Exact copy, no pictures: take the lines of the listing below from the first through the one containing "height: 30px; width: 173px;".
Start of Block
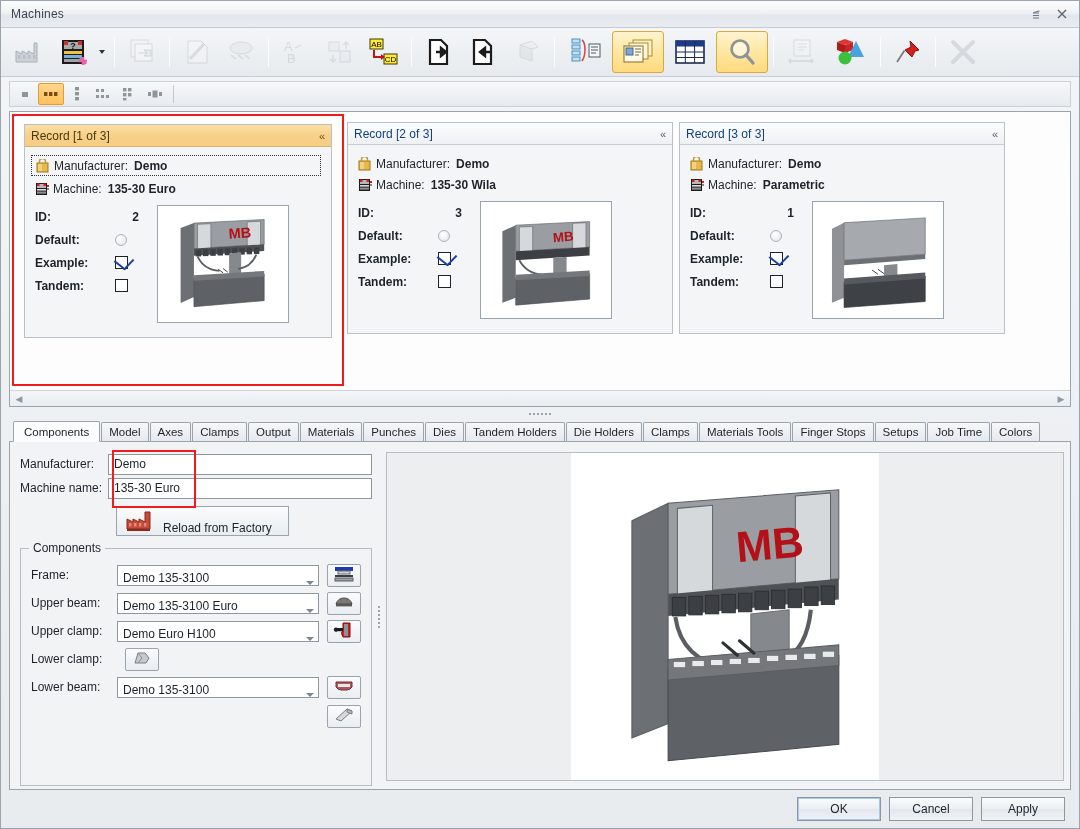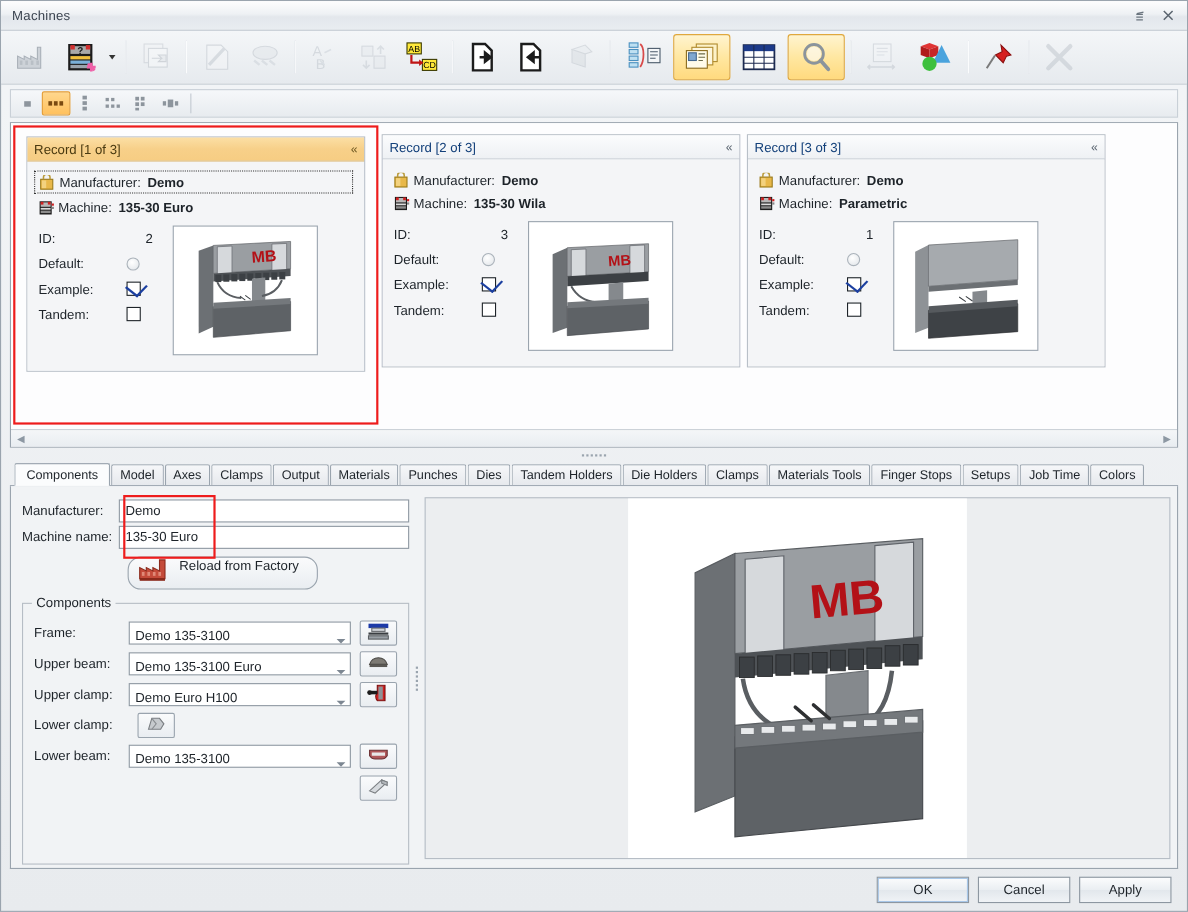--- a/index.html
+++ b/index.html
@@ -150,7 +150,7 @@
     display: flex; margin-top: 6px;
   }
   .detail .fields { width: 118px; }
-  .frow { display: flex; align-items: center; height: 23px; font-size: 12px; color: #1d2329; }
+  .frow { display: flex; align-items: center; height: 23px; font-size: 12px; color: #1d2329; font-weight: bold; }
   .frow .fl { width: 66px; }
   .frow .fv { flex: 1; text-align: right; padding-right: 14px; }
   .radio-off {

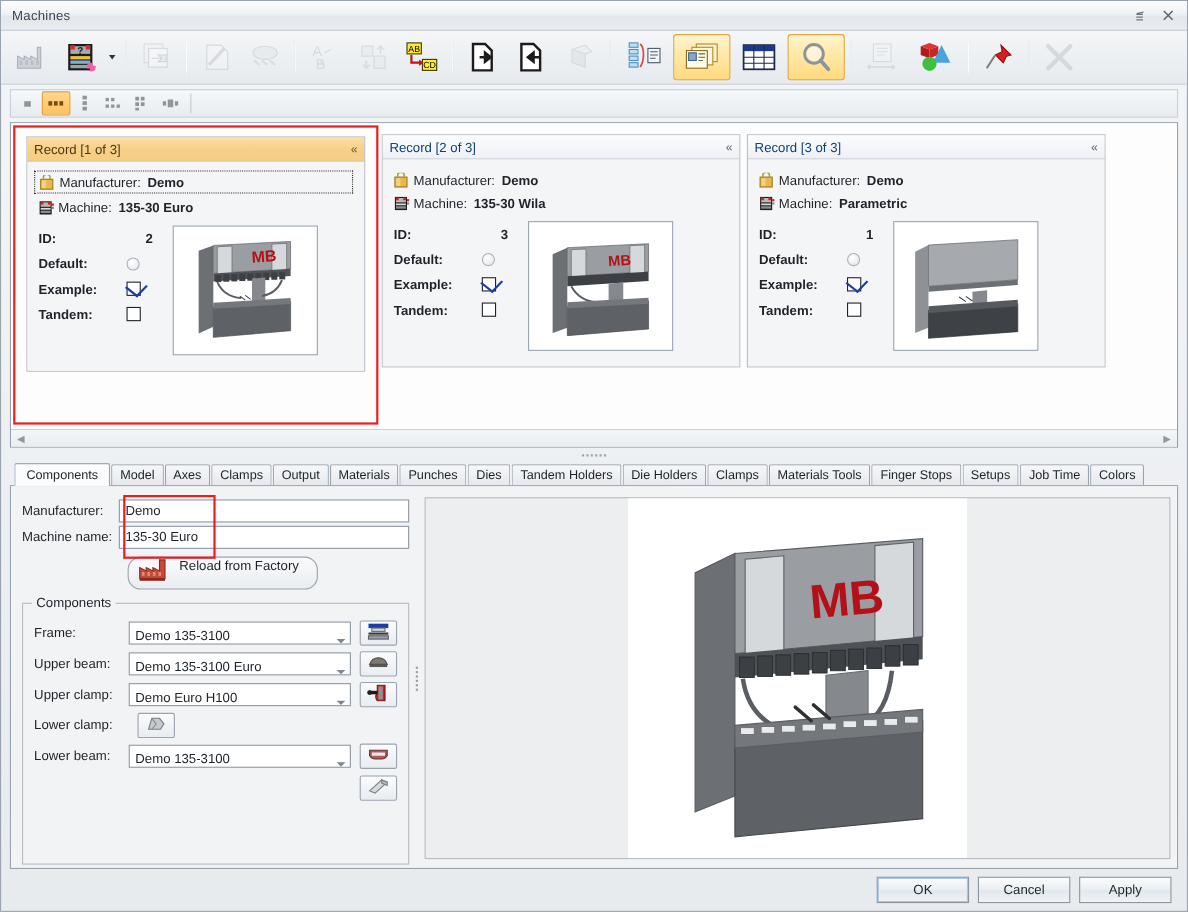--- a/index.html
+++ b/index.html
@@ -244,8 +244,8 @@
     margin: 6px 0 0 96px;
     height: 30px; width: 173px;
     background: linear-gradient(180deg,#fafbfc 0%,#e9edf1 100%);
-    border: 1px solid #9aa4ae; border-radius: 12px;
-    display: flex; align-items: flex-start; gap: 8px; padding: 0 8px;
+    border: 1px solid #9aa4ae; border-radius: 0;
+    display: flex; align-items: flex-end; gap: 8px; padding: 0 8px;
     font-size: 12px; color: #1d2329;
   }
   .groupbox {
End of Block
_Task output_.
--- a/index.html
+++ b/index.html
@@ -150,7 +150,7 @@
     display: flex; margin-top: 6px;
   }
   .detail .fields { width: 118px; }
-  .frow { display: flex; align-items: center; height: 23px; font-size: 12px; color: #1d2329; }
+  .frow { display: flex; align-items: center; height: 23px; font-size: 12px; color: #1d2329; font-weight: bold; }
   .frow .fl { width: 66px; }
   .frow .fv { flex: 1; text-align: right; padding-right: 14px; }
   .radio-off {

--- a/index.html
+++ b/index.html
@@ -244,8 +244,8 @@
     margin: 6px 0 0 96px;
     height: 30px; width: 173px;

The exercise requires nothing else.